Soixante ans depuis la mort de Jan Masaryk
Le 10 mars, soixante ans se sont écoulés depuis la mort de Jan Masaryk, diplomate, homme politique et fils du premier président tchécoslovaque. Soixante ans après, les circonstances de sa mort divisent toujours la société.
Le 10 mars 1948, Jan Masaryk est trouvé mort sous les fenêtres de son appartement ministériel au palais Tchernin. Chargé d’affaires à Washington dès 1919, membre du gouvernement en exil pendant la Deuxième Guerre mondiale à Londres et premier ministre des Affaires étrangères d’après-guerre, est-il devenu la première victime du régime communiste ayant pris le pouvoir en Tchécoslovaquie, 15 jours auparavant, le 25 février 1948 ?
Beaucoup croyaient à un assassinat politique suite au putsch communiste. Cette hypothèse paraît en 1967 dans le magazine Der Spiegel : Jan Masaryk, retourné après la guerre à Prague plein d’idéaux sur une Europe enfin libre, éprouvait une déception profonde face à l’évolution dans son pays et pensait à s’exiler en Occident, ce que le NKVD ne pouvait pas admettre, vu la popularité de cet homme politique des plus en vue : un commando qui aurait pénétré dans son appartement l’aurait soit contraint à sauter par la fenêtre, soit l’aurait jeté.
L’hypothèse d’un assassinat n’a cessé d’être réfutée par Antonín Sum, le plus proche collaborateur de Jan Masaryk :
« Nous étions tous persuadés que c’était le sacrifice personnel de Jan Masaryk, que c’était voulu par lui. Parce qu’il voulait que dans le monde entier, et notamment à l’Ouest, en Amérique, en Grande-Bretagne et en France, on soit au courant de ce qui se passait ici, de ce que signifiait notre "février", c’est-à-dire le putsch communiste. »

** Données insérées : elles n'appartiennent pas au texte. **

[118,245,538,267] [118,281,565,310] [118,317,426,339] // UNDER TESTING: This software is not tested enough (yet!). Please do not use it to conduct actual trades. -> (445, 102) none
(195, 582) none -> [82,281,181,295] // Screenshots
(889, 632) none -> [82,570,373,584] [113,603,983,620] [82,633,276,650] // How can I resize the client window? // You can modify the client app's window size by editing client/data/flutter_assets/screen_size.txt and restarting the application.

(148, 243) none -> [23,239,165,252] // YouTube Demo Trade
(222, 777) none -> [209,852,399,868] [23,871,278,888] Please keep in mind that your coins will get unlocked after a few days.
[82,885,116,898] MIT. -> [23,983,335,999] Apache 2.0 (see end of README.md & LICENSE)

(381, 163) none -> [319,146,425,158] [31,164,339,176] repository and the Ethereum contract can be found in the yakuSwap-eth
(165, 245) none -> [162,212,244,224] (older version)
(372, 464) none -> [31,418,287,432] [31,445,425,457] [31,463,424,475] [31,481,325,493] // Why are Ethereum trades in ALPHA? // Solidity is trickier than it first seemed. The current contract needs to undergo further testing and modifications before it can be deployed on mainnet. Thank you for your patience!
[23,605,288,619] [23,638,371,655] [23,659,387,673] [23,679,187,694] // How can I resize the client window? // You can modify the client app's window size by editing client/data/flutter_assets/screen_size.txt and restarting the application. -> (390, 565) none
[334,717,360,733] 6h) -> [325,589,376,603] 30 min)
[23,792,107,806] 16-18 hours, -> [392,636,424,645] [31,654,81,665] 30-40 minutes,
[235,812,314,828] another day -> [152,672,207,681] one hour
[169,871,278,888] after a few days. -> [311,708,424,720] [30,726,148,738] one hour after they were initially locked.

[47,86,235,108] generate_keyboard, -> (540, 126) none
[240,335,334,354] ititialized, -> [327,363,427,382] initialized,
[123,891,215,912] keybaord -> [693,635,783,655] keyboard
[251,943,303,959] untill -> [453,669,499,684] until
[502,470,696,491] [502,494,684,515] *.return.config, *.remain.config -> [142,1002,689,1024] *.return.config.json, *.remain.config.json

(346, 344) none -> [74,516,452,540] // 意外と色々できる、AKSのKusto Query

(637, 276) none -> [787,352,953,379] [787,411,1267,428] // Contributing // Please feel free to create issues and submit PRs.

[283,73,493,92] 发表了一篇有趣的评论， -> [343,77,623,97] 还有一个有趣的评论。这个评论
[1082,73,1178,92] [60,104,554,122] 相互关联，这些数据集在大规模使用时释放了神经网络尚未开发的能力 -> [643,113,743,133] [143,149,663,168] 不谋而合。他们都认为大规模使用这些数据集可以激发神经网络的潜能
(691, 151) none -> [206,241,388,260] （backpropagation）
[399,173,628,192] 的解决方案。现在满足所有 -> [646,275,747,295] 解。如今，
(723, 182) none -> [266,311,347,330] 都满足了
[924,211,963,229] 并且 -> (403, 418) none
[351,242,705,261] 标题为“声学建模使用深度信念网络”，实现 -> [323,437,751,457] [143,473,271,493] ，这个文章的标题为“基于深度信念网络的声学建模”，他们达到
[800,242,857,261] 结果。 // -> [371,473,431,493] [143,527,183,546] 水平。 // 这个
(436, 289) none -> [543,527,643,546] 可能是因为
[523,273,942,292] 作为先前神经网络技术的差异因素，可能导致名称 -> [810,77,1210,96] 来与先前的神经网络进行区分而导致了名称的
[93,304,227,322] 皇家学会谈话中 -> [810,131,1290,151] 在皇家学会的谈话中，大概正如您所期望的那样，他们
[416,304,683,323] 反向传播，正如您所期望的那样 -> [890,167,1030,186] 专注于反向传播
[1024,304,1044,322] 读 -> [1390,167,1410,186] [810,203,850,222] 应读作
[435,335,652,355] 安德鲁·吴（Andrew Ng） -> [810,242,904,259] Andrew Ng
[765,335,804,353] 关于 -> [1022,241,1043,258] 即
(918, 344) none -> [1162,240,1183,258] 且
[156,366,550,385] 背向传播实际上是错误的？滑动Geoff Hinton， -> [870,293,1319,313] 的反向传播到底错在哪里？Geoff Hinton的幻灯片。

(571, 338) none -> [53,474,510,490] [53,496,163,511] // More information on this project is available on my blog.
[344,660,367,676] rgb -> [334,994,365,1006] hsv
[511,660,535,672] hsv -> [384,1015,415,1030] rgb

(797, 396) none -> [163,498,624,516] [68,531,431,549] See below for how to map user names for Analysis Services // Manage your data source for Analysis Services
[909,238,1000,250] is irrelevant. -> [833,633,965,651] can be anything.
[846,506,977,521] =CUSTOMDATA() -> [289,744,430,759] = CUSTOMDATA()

En 2004, l’Institut d’investigation sur les crimes du communisme a clos le dossier Jan Masaryk en concluant à un assassinat. N’empêche, le mystère de sa mort divise la société et de nouvelles hypothèses apparaissent, 60 ans après. Pour Josef Lesák, ancien député national social dans l’assemblée tchécoslovaque d’après-guerre, Jan Masaryk pouvait être dangereux pour Staline compte tenu de sa popularité :
« Nous l’avons beaucoup aimé, c’était un homme magnifique, d’une grande érudition et sagesse, un homme qui aimait rire et qui était capable de se moquer de lui-même, quelqu’un que tout le monde devait aimer. »
Selon l’historien Jan Kalous, Masaryk agissait après la guerre en tant qu’homme politique qui n’avait pas le problème de s’orienter sur l’URSS mais qui s’identifiait à la politique d’Edvard Beneš :
« Il évitait les conflits avec les communistes, il ne voulait pas, par principe, être en conflit avec eux, ce que certains ministres non communistes lui reprochaient. Un autre reproche qui lui était souvent fait est que dans son ministère des Affaires étrangères, il avait laissé un trop grand espace au secrétaire d’Etat, le communiste slovaque Clementis. »
Nous rappellerons que Vladimír Clementis a été condamné à mort, en 1952, dans le procès politique de 14 hauts fonctionnaires du PCT, avec André Simone et Arthur London. Et la mort tragique de Jan Masaryk, le 10 mars 1948, comme si elle était un présage ce de qui allait arriver.